[Material shown — start]

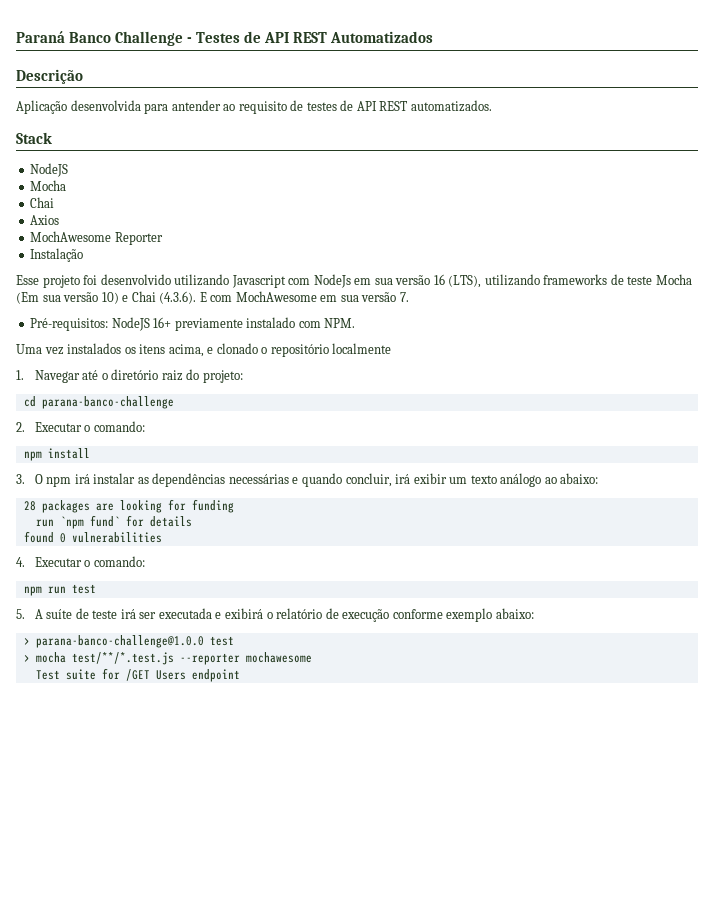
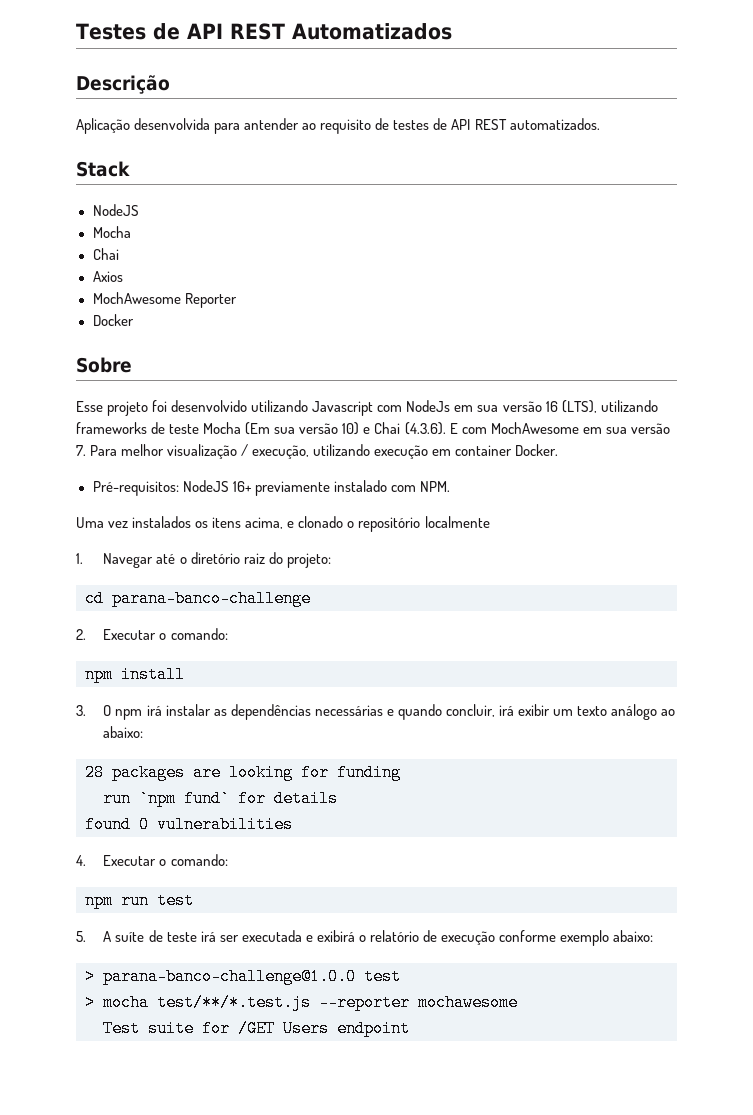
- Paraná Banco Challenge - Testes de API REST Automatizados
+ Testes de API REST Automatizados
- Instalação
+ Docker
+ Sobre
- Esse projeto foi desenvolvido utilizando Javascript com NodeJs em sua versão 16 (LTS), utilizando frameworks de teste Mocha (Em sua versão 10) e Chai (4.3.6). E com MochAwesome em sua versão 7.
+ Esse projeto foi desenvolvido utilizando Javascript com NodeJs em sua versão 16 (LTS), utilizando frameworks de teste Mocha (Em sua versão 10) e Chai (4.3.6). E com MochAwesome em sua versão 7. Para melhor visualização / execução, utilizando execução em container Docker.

[Material shown — finish]
[Material shown — start]

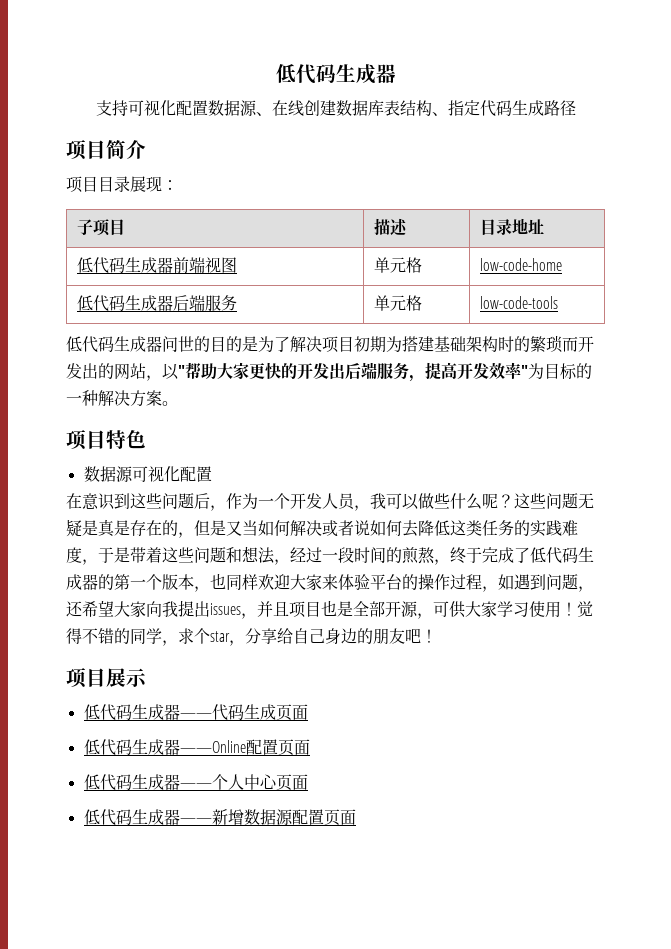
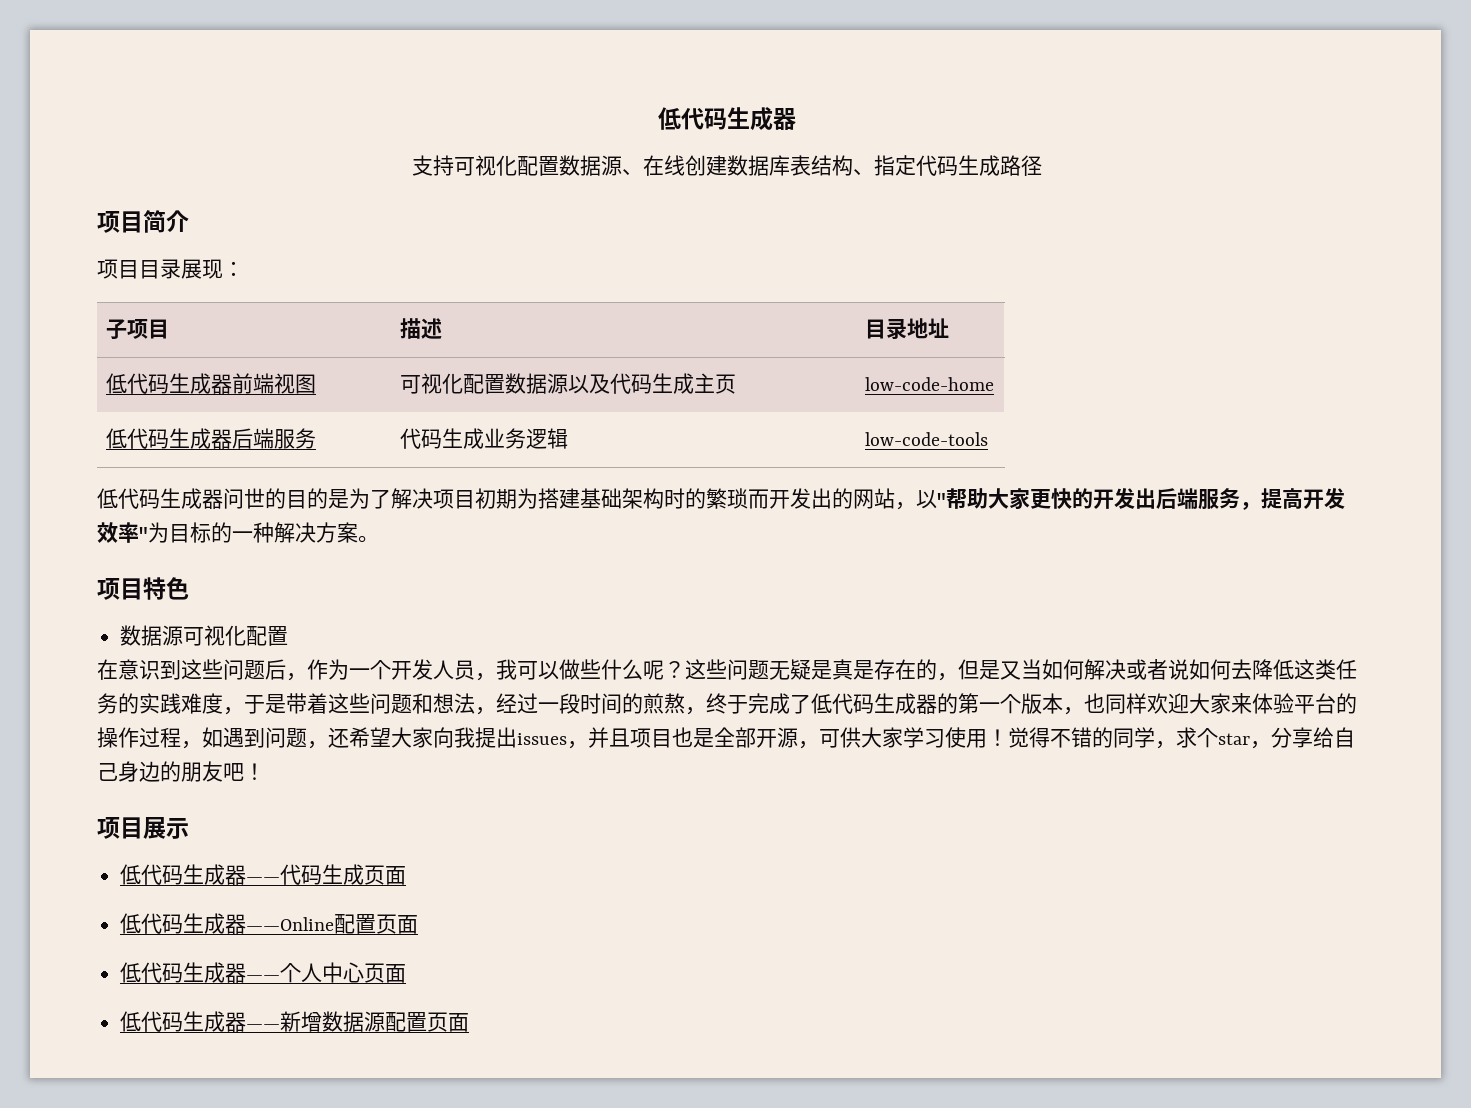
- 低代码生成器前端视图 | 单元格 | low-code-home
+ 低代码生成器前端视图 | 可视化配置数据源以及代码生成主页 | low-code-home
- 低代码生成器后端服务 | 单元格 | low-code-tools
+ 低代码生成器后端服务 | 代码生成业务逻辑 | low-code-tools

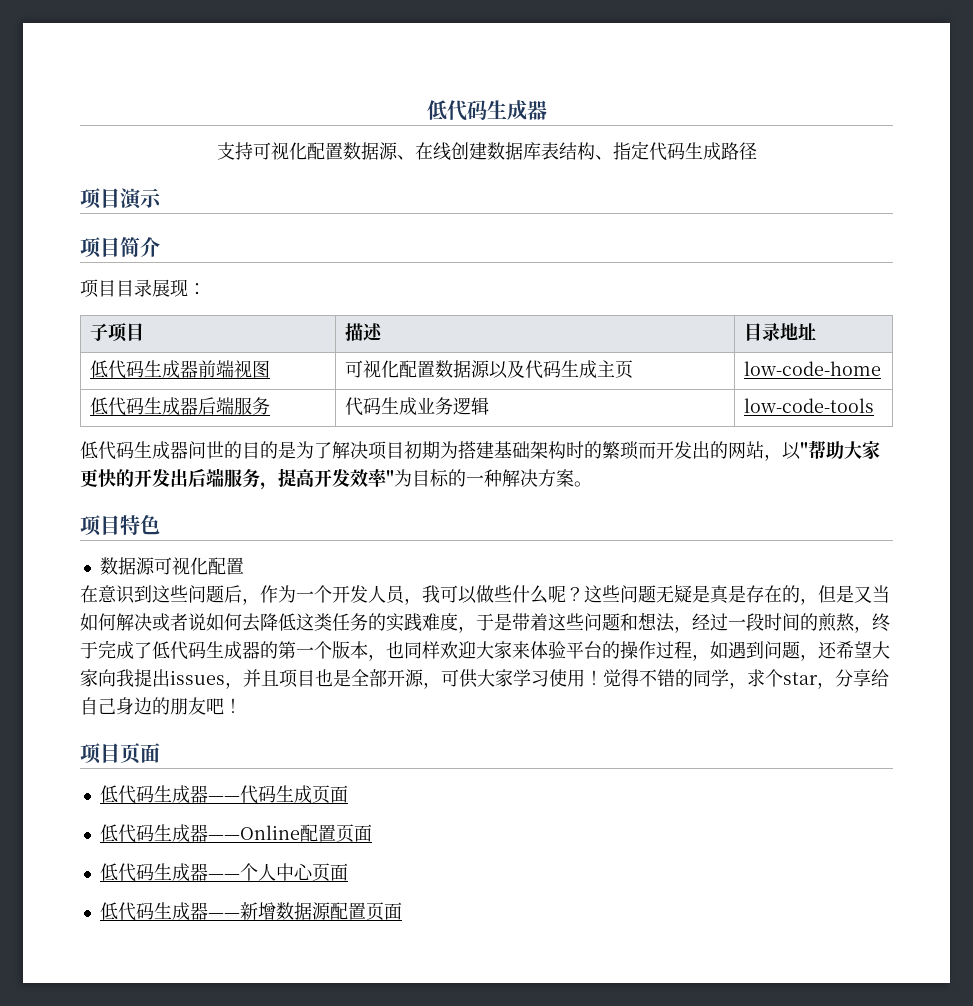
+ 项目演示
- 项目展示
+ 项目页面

[Material shown — finish]

● Exercise
Pull out all lines in the data above that include "Testes".

● Written solution
- Paraná Banco Challenge - Testes de API REST Automatizados
+ Testes de API REST Automatizados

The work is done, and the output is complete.